Pursuant to Section 14A(a)(1) of the Exchange Act, we are asking our stockholders to approve, on an advisory or non-binding basis, the compensation of our NEOs as disclosed in this proxy statement. The vote on this matter is not intended to address any specific item of compensation, but rather the overall compensation of our NEOs and the policies and practices described in this proxy statement.

Our Board of Directors and the compensation committee believe that we maintain a compensation program that is tied to performance, aligns with stockholder interests and merits stockholder support. Accordingly, we are asking our stockholders to approve the compensation of our NEOs as disclosed in this proxy statement by voting FOR the following resolution:

“NOW, THEREFORE, BE IT RESOLVED, that the stockholders hereby approve, on an advisory basis, the compensation paid to the named executive officers of the Company, as disclosed pursuant to Item 402 of Regulation S-K, including the Compensation Discussion and Analysis, the compensation tables and the narrative discussion related thereto.”

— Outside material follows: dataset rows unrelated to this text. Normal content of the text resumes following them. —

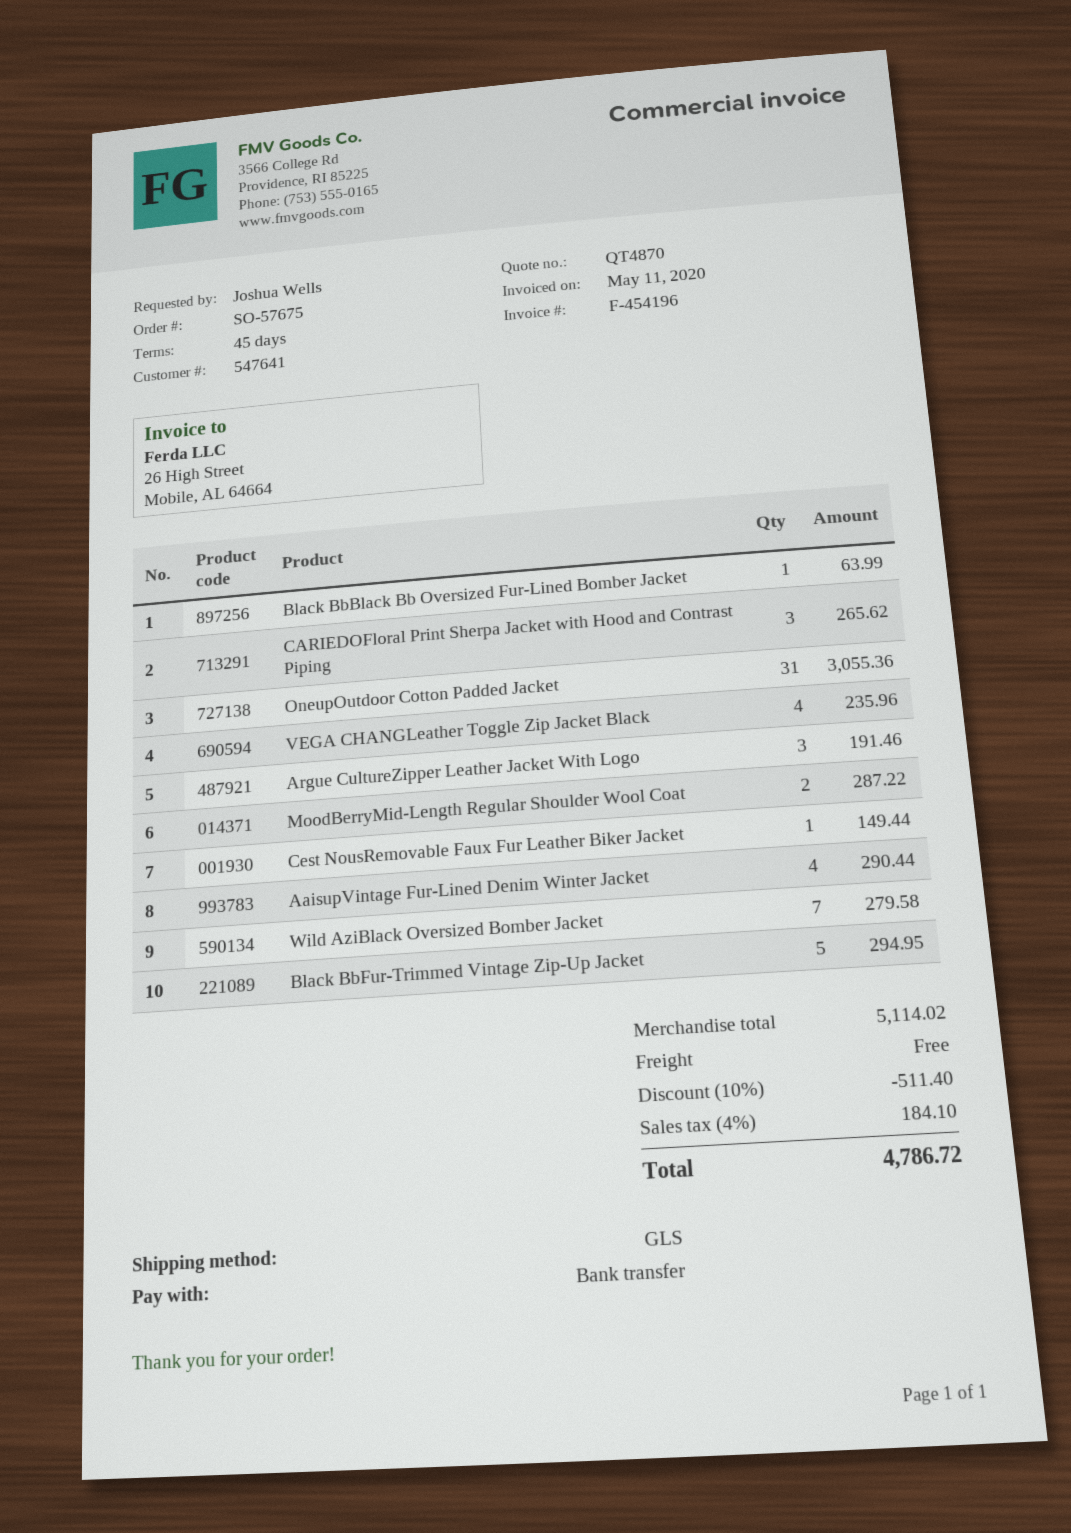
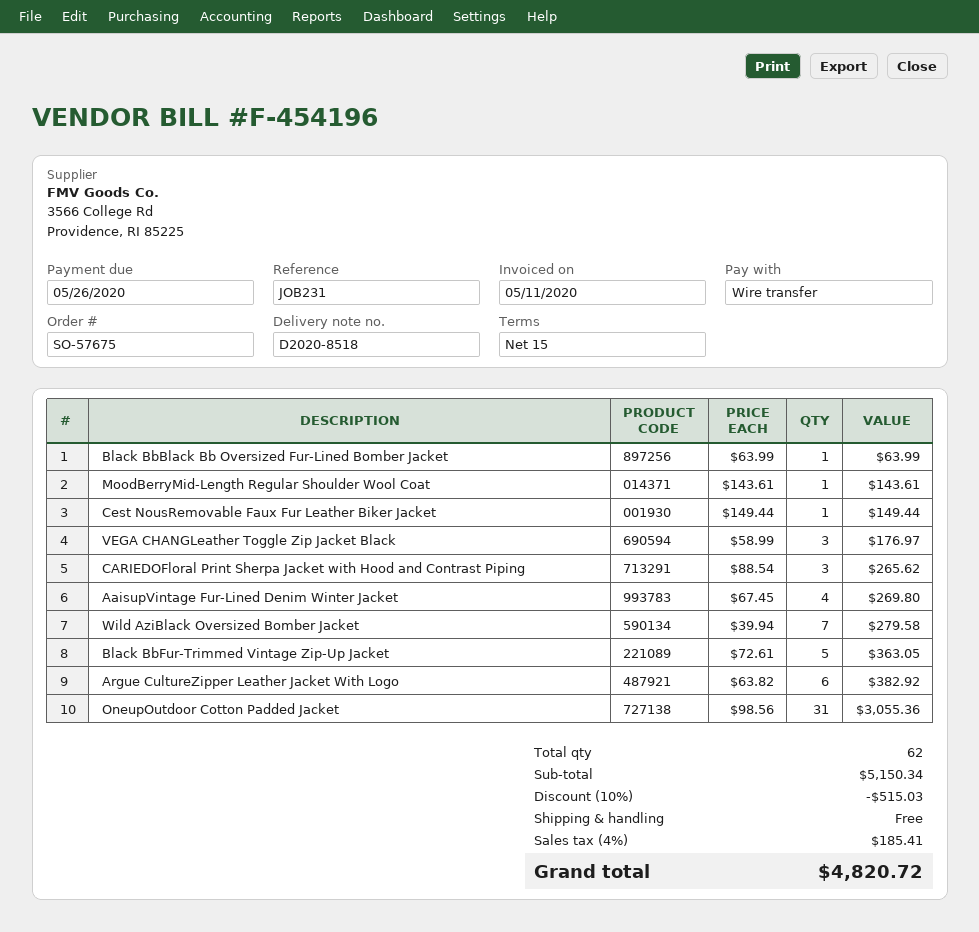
payment terms: 45 days -> 15 days
VEGA CHANGLeather Toggle Zip Jacket Black: 4 for 235.96 -> 3 for 176.97
Argue CultureZipper Leather Jacket With Logo: 3 for 191.46 -> 6 for 382.92
MoodBerryMid-Length Regular Shoulder Wool Coat: 2 for 287.22 -> 1 for 143.61
AaisupVintage Fur-Lined Denim Winter Jacket: 4 for 290.44 -> 4 for 269.80
Black BbFur-Trimmed Vintage Zip-Up Jacket: 5 for 294.95 -> 5 for 363.05
subtotal: 5114.02 -> 5150.34
discount: 10% = 511.40 -> 10% = 515.03
tax: 4% = 184.10 -> 4% = 185.41
total: 4786.72 -> 4820.72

Although this vote is non-binding, the Board of Directors and the compensation committee value the views of our stockholders and will review the results. If there are a significant number of negative votes, we will take steps to understand those concerns that influenced the vote, and consider them in making future decisions about executive compensation.

At the 2016 annual meeting of stockholders, a majority of our stockholders voted in favor of holding an advisory vote to approve executive compensation every year. The Board of Directors considered these voting results and decided to adopt a policy providing for an annual advisory stockholder vote to approve our executive compensation. The next stockholder advisory vote to approve executive compensation will be held at the 2022 annual meeting of stockholders.

Vote Required

The affirmative vote of a majority of the shares of Common Stock present in person or represented by proxy and entitled to vote at the Annual Meeting will be required for advisory approval of this proposal.

Recommendation of the Board of Directors

 

The Board of Directors recommends that you vote FOR the approval of the compensation of our NEOs, as disclosed in the Compensation Discussion and Analysis, the compensation tables and narrative discussion following such compensation tables, and the other related disclosures in this proxy statement.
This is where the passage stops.